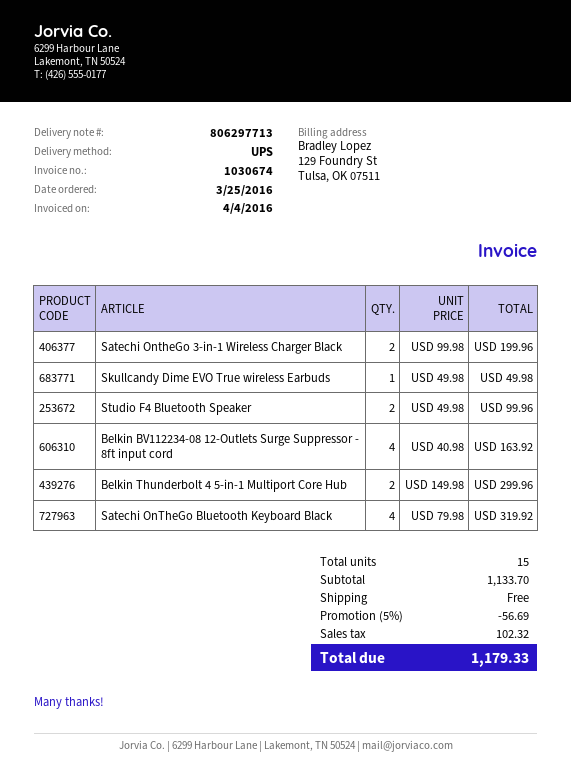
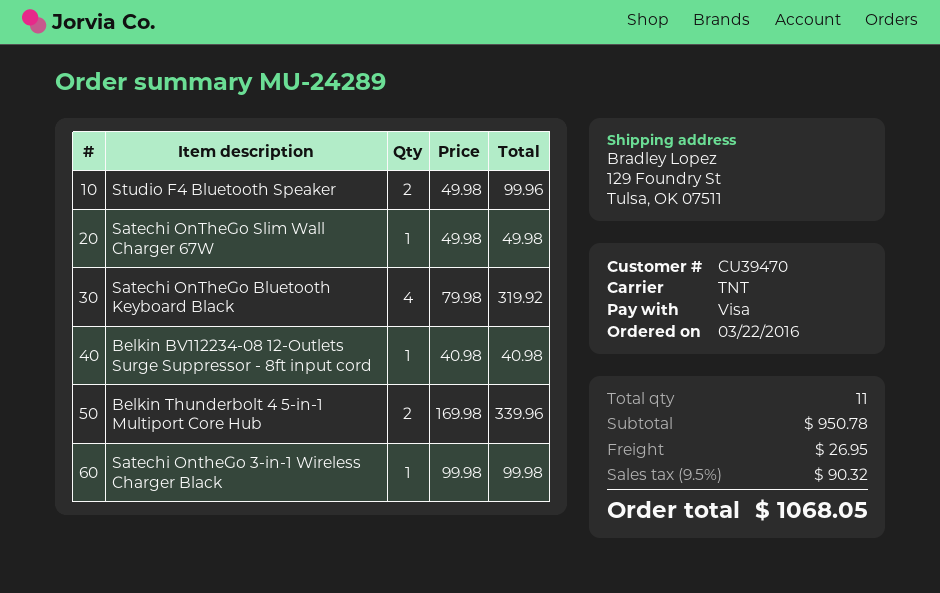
order date: 2016-03-25 -> 2016-03-22
shipping method: UPS -> TNT
Satechi OntheGo 3-in-1 Wireless Charger Black: 2 x 99.98 = 199.96 -> 1 x 99.98 = 99.98
Skullcandy Dime EVO True wireless Earbuds: 1 x 49.98 = 49.98 -> none
Belkin BV112234-08 12-Outlets Surge Suppressor - 8ft input cord: 4 x 40.98 = 163.92 -> 1 x 40.98 = 40.98
Belkin Thunderbolt 4 5-in-1 Multiport Core Hub: 2 x 149.98 = 299.96 -> 2 x 169.98 = 339.96
Satechi OnTheGo Slim Wall Charger 67W: none -> 1 x 49.98 = 49.98
total quantity: 15 -> 11
subtotal: 1133.70 -> 950.78
discount: 5% = 56.69 -> none
shipping: 0.00 -> 26.95
tax: 102.32 -> 90.32
total: 1179.33 -> 1068.05

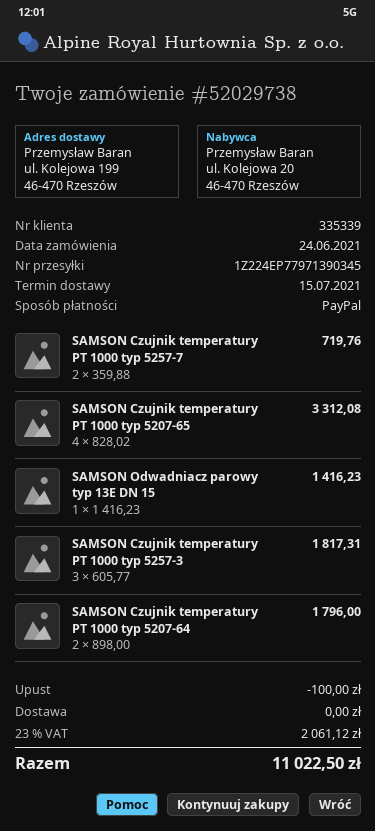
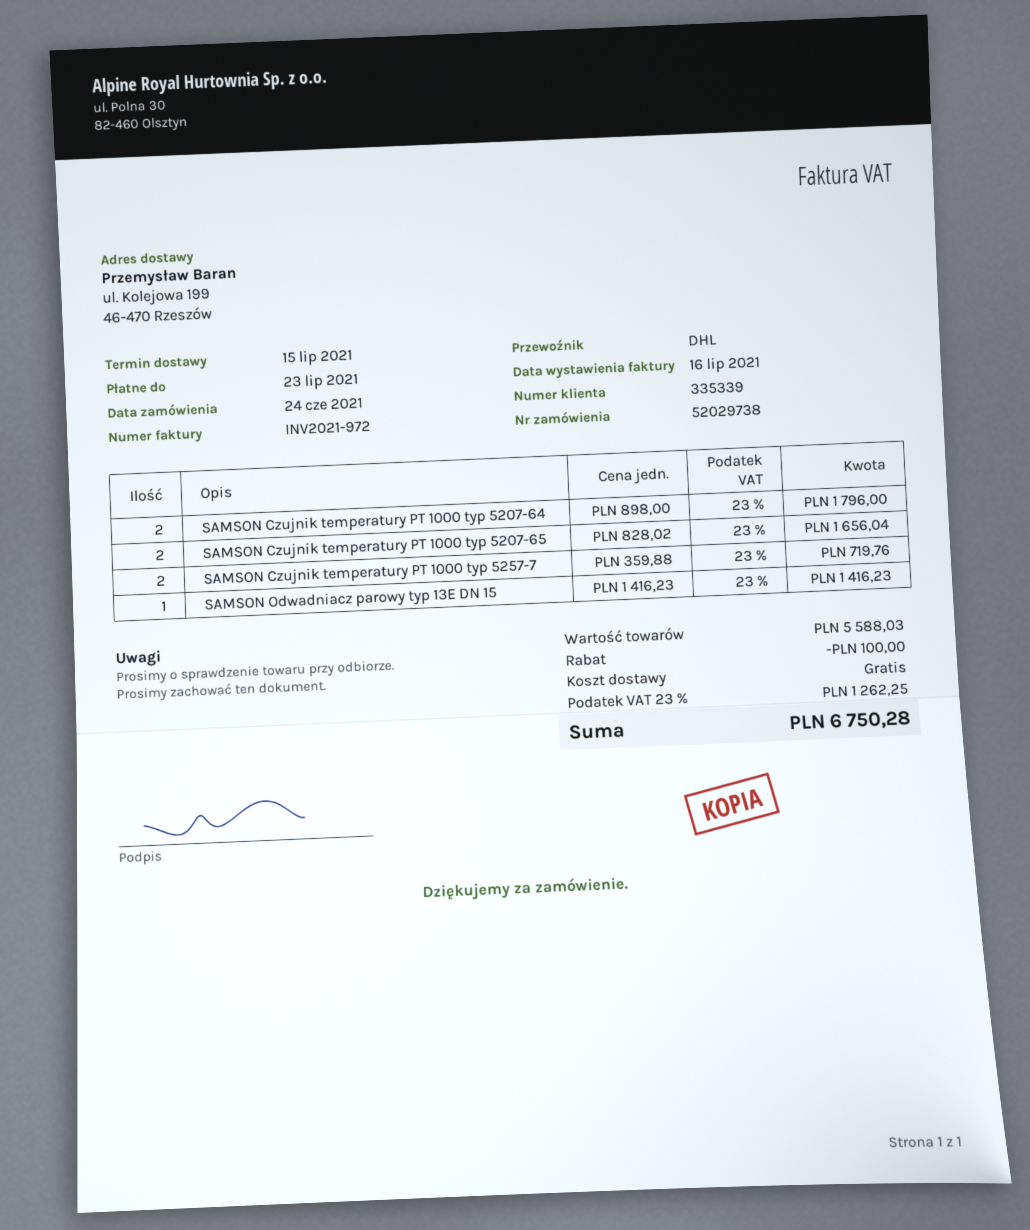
SAMSON Czujnik temperatury PT 1000 typ 5207-65: 4 x 828.02 = 3312.08 -> 2 x 828.02 = 1656.04
SAMSON Czujnik temperatury PT 1000 typ 5257-3: 3 x 605.77 = 1817.31 -> none
tax: 23% = 2061.12 -> 23% = 1262.25
total: 11022.50 -> 6750.28

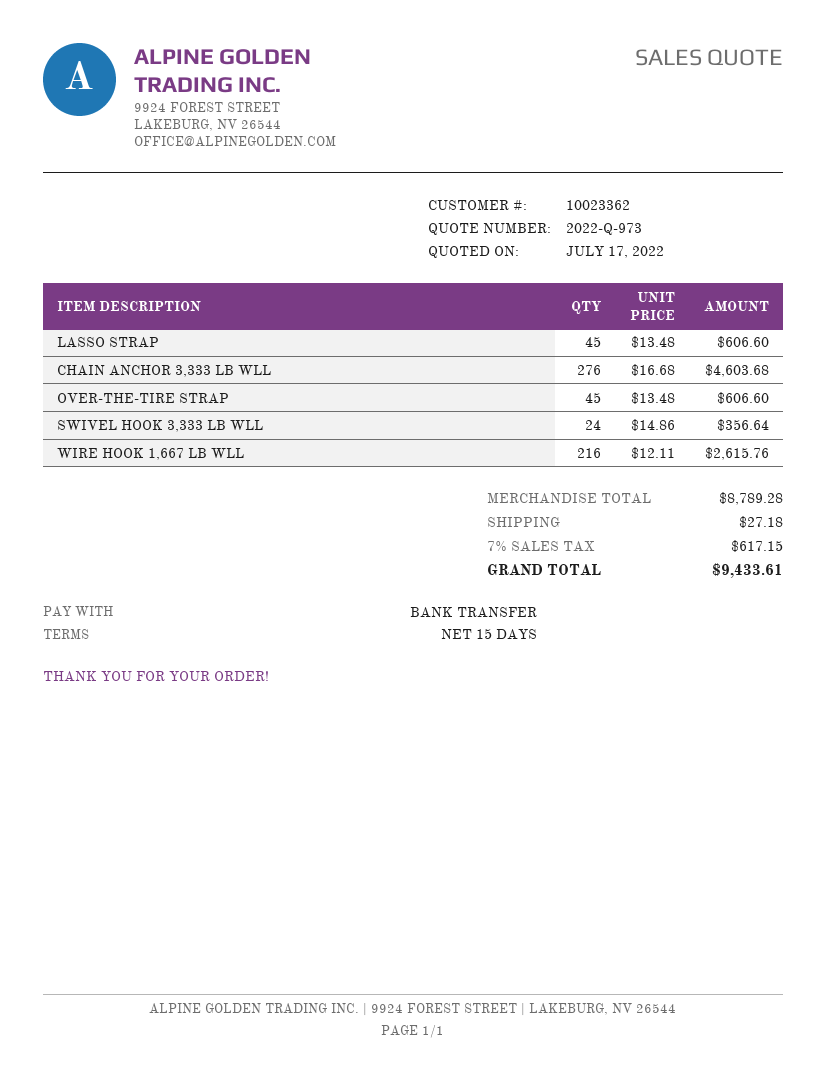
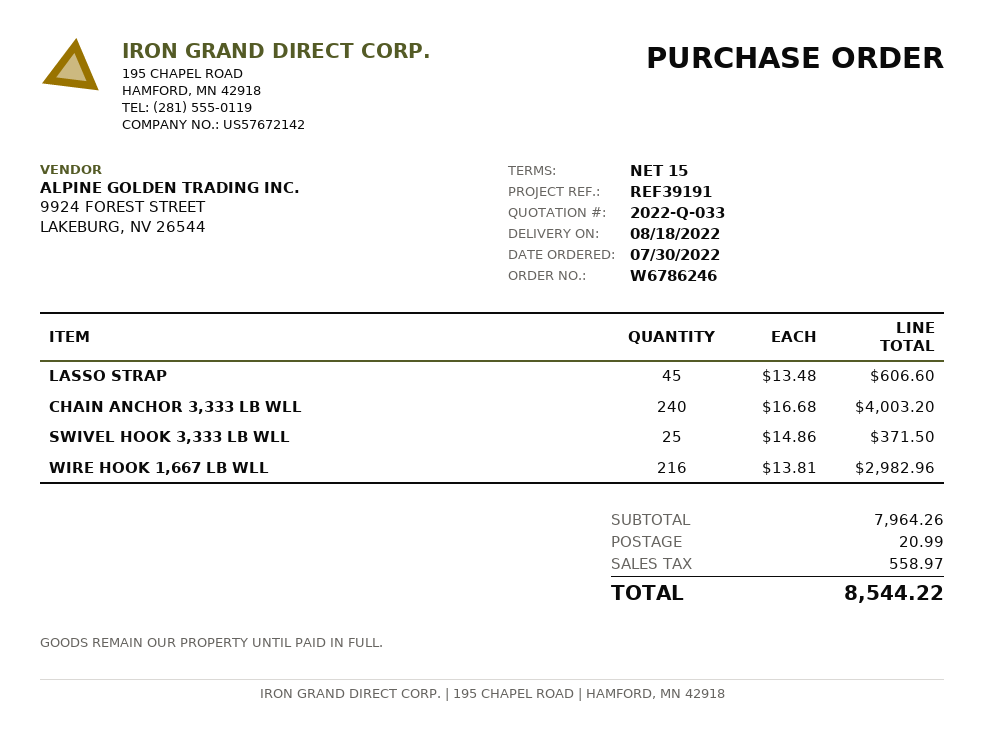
quote number: 2022-Q-973 -> 2022-Q-033
CHAIN ANCHOR 3,333 LB WLL: 276 x 16.68 = 4603.68 -> 240 x 16.68 = 4003.20
OVER-THE-TIRE STRAP: 45 x 13.48 = 606.60 -> none
SWIVEL HOOK 3,333 LB WLL: 24 x 14.86 = 356.64 -> 25 x 14.86 = 371.50
WIRE HOOK 1,667 LB WLL: 216 x 12.11 = 2615.76 -> 216 x 13.81 = 2982.96
subtotal: 8789.28 -> 7964.26
shipping: 27.18 -> 20.99
tax: 617.15 -> 558.97
total: 9433.61 -> 8544.22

Assignment
Lines are to be repeated exactly from the one that contains "SWIVEL HOOK 3,333" through the last line of the listing, with both ends kept and no others added.

Result below
SWIVEL HOOK 3,333 LB WLL: 24 x 14.86 = 356.64 -> 25 x 14.86 = 371.50
WIRE HOOK 1,667 LB WLL: 216 x 12.11 = 2615.76 -> 216 x 13.81 = 2982.96
subtotal: 8789.28 -> 7964.26
shipping: 27.18 -> 20.99
tax: 617.15 -> 558.97
total: 9433.61 -> 8544.22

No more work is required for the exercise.